## Activity:
Omitting all images, transcribe the listing word for word.

--- START ---

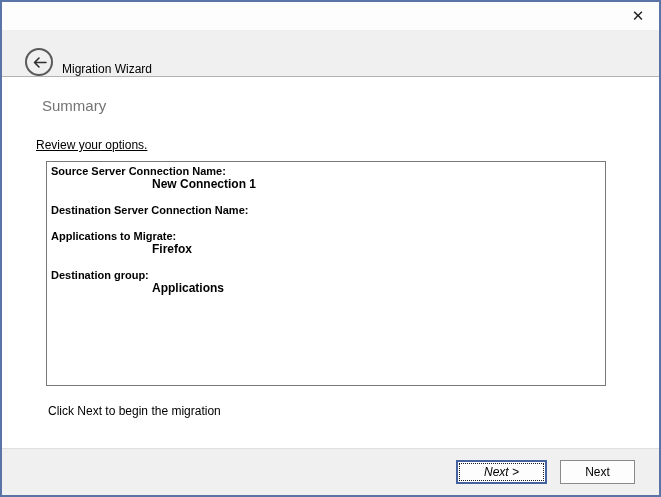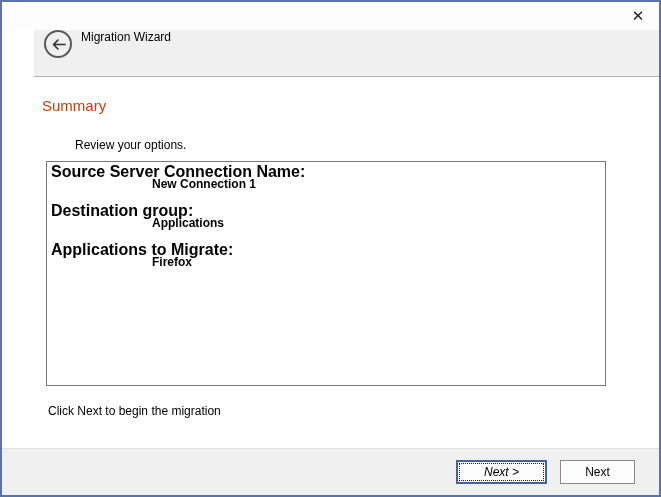"Migration Wizard" .wizard-header { align-items: flex-start -> flex-end; margin-left: 32px -> none; padding-left: 10px -> 23px }
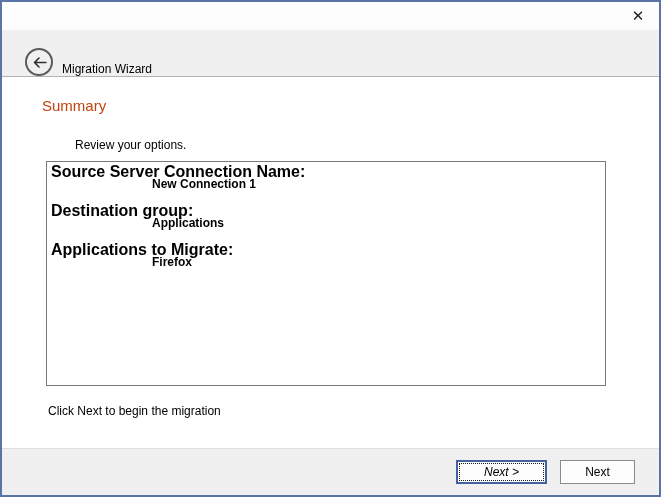"Summary" .page-title { color: #c2410c -> #737373 }
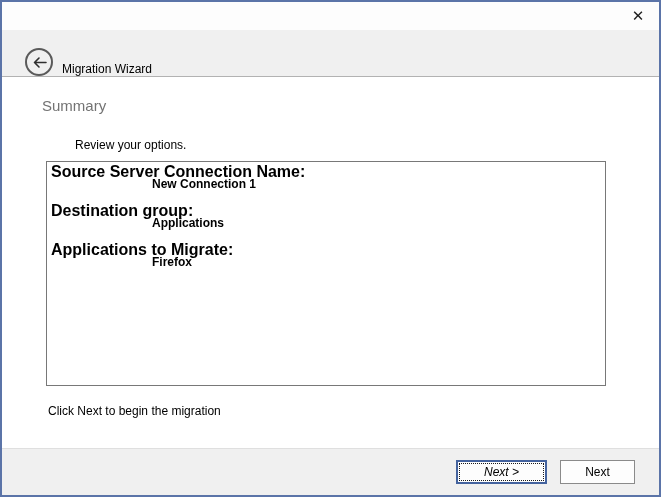"Review your options." .review-text { margin: 24px 0 0 73px -> 24px 0 0 34px; text-decoration: none -> underline }
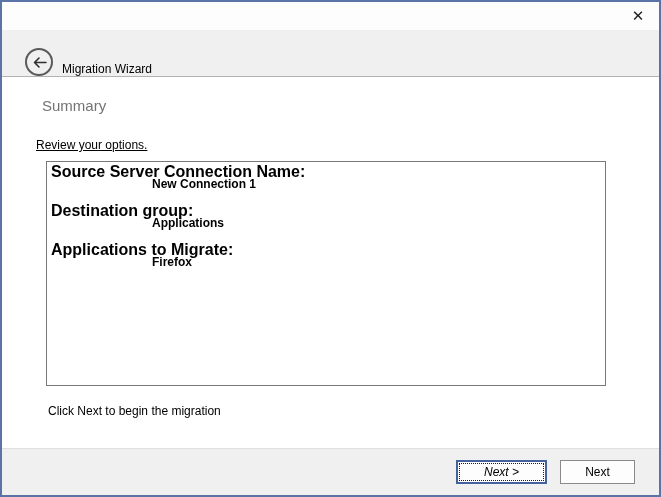"Source Server Connection Name:" .summary-item .label { font-size: 16px -> 11px }
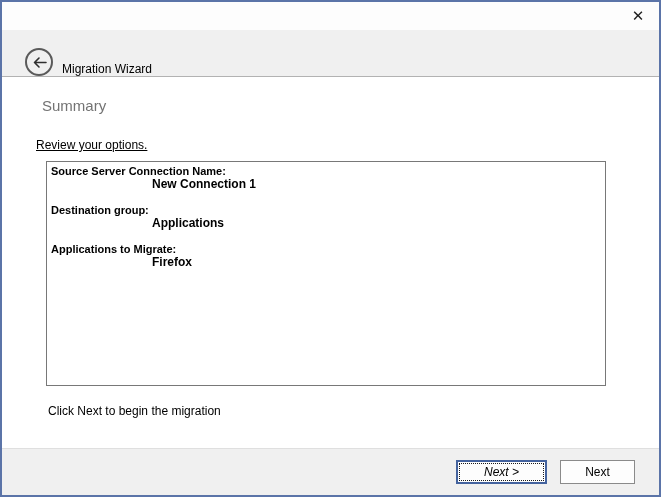"Destination Server Connection Name:" span.label { html: none -> <span>Destination Server Connection Name:</span> }
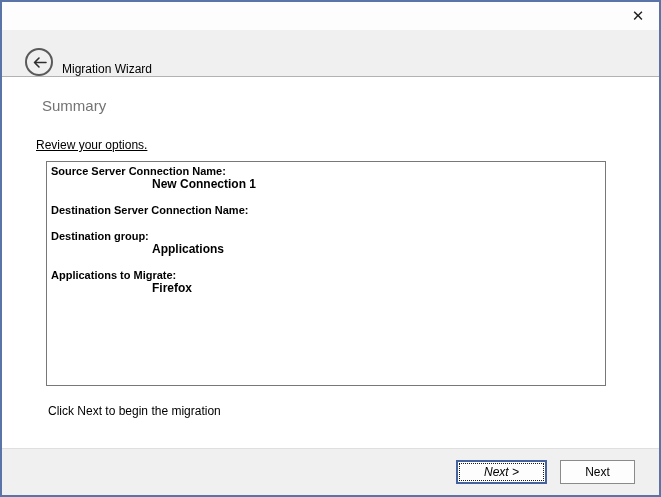"Destination group:" div.summary-item { order: before "Applications to Migrate:" -> after "Applications to Migrate:" }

--- END ---

## Expected output:
"Migration Wizard" .wizard-header { align-items: flex-start -> flex-end; margin-left: 32px -> none; padding-left: 10px -> 23px }
"Summary" .page-title { color: #c2410c -> #737373 }
"Review your options." .review-text { margin: 24px 0 0 73px -> 24px 0 0 34px; text-decoration: none -> underline }
"Source Server Connection Name:" .summary-item .label { font-size: 16px -> 11px }
"Destination Server Connection Name:" span.label { html: none -> <span>Destination Server Connection Name:</span> }
"Destination group:" div.summary-item { order: before "Applications to Migrate:" -> after "Applications to Migrate:" }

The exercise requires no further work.